Using a read-only connection
The only completely secure way to do this is to create a second user in Oracle with read-only permissions for the tables and then execute those queries on a different connection from the other system queries.
The only work you will have is to slightly modify the structure of the program to allow this, perhaps set up a second data source on your application server and so on.
Creating a sublinguation from Oracle SQL
This alternative is much less secure and much more complicated.
It consists of creating a SQL interpreter (practically a compiler) that performs lexical, syntactic and semantic analysis and thus allows only the sub language of the SQL that you define. Anything that has more, outside of this sublinguation, would be accused as a code syntax error, even though it is a valid SQL.
Is this proposal feasible if you have proficiency in defining the grammar for a formal language (did you pay attention in the faculty compiler class?) to implement or generate a parser and if the user would be content in have access to a limited set of features, after all anything you do not include in your sublinguation can not be used, even if Oracle gives you access.
The good news is that it is not difficult to reuse something that others have already done. A well-known library in Java, called Antlr , is able to generate a parser based on a formal language and there are several available grammars for download, including PL / SQL .
Now, you simply remove from the grammar what you do not want.
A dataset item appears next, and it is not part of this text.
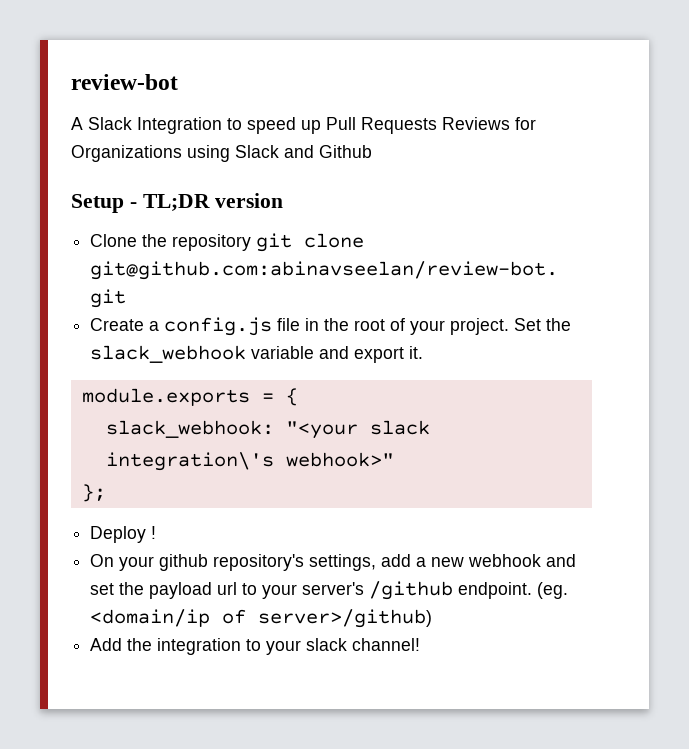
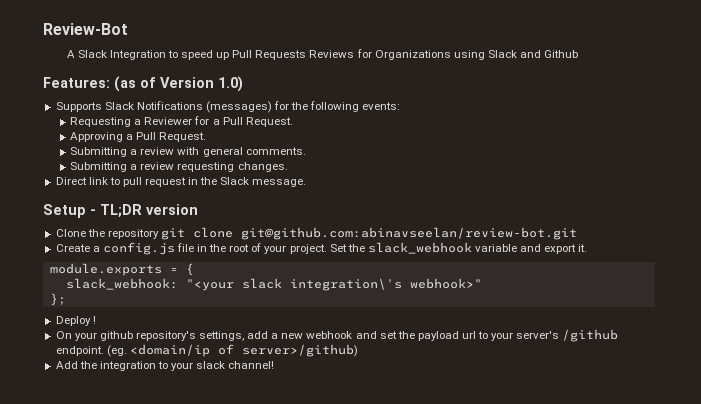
[71,74,178,90] review-bot -> [43,23,128,35] Review-Bot
(372, 151) none -> [43,76,243,92] [55,101,401,113] [70,116,293,127] [70,132,207,142] [70,147,306,157] [70,162,288,172] [55,177,307,187] // Features: (as of Version 1.0) // Supports Slack Notifications (messages) for the following events: // Requesting a Reviewer for a Pull Request. // Approving a Pull Request. // Submitting a review with general comments. // Submitting a review requesting changes. // Direct link to pull request in the Slack message.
You will need to understand what you are doing, so you still need to remember a few of those compiler classes.
With the grammar ready, you generate the parser. When executed, the parser interprets the code (SQL in this case) and generates an AST, which is a tree with the tokens found.
In your case, you do not have to do anything with this tree, just check if the interpretation of SQL sublinguation has succeeded.
Content filter using a "blacklist"
Filtering SQL using a list of forbidden words goes far beyond delete
or insert
. You will need to include any command that can:
- Change the bank structure
- Change bank or session settings
- Delete data and tables, such as
truncate
- Performing functions or procedures with destructive effects
- The list goes on ...
There are procedures in Oracle that are able to execute arbitrary SQL commands if the user has the permissions to do so.
It may be perfectly possible to reach a reasonable level of security, but the problem with this is that you may end up filtering a valid SQL by chance, a false positive, if any field name or table or string contains the name of a command blocked.
I will not leave here because I know I could not compile something completely secure and I do not want to encourage this practice and indirectly cause security precedents out there.
However, I would say that the best way is to look at the Oracle manual, because there you have all the commands and syntax of each well explained. So just look at them one by one and add the ones you do not want to run in a list.
Once you have the list, just iteratively over it and check if any word is contained in SQL. In comparison, be sure to ignore case and also consider character encoding.
Implementing security using fear
An alternative would be to warn the user that the typed commands will be stored and if he gets caught doing something wrong will lose his job or be sued.
Of course this is a joke.
What I would say is that it would be a good practice to store whoever typed what, regardless of the approach chosen. Security also includes investigating malicious attacks.
Another principle is that depending on the use of the system, for example if it is used internally by a limited number of people, it is not worth investing in something elaborate.